[Change listing data]
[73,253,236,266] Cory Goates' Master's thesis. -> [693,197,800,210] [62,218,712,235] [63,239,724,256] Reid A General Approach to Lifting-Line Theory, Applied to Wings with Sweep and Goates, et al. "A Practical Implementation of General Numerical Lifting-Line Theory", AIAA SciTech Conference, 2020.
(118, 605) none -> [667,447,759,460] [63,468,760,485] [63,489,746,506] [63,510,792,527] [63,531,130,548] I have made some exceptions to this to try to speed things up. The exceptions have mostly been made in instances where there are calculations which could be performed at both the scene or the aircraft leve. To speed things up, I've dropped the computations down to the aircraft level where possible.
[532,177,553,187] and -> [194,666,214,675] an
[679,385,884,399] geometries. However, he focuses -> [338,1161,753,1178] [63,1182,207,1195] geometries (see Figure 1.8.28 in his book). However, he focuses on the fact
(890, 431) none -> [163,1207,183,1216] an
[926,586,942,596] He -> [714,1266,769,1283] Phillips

# Brief
From the line holding "(118, 605) none" to the last line of the records, quote each line exactly and add nothing.

# Written answer
(118, 605) none -> [667,447,759,460] [63,468,760,485] [63,489,746,506] [63,510,792,527] [63,531,130,548] I have made some exceptions to this to try to speed things up. The exceptions have mostly been made in instances where there are calculations which could be performed at both the scene or the aircraft leve. To speed things up, I've dropped the computations down to the aircraft level where possible.
[532,177,553,187] and -> [194,666,214,675] an
[679,385,884,399] geometries. However, he focuses -> [338,1161,753,1178] [63,1182,207,1195] geometries (see Figure 1.8.28 in his book). However, he focuses on the fact
(890, 431) none -> [163,1207,183,1216] an
[926,586,942,596] He -> [714,1266,769,1283] Phillips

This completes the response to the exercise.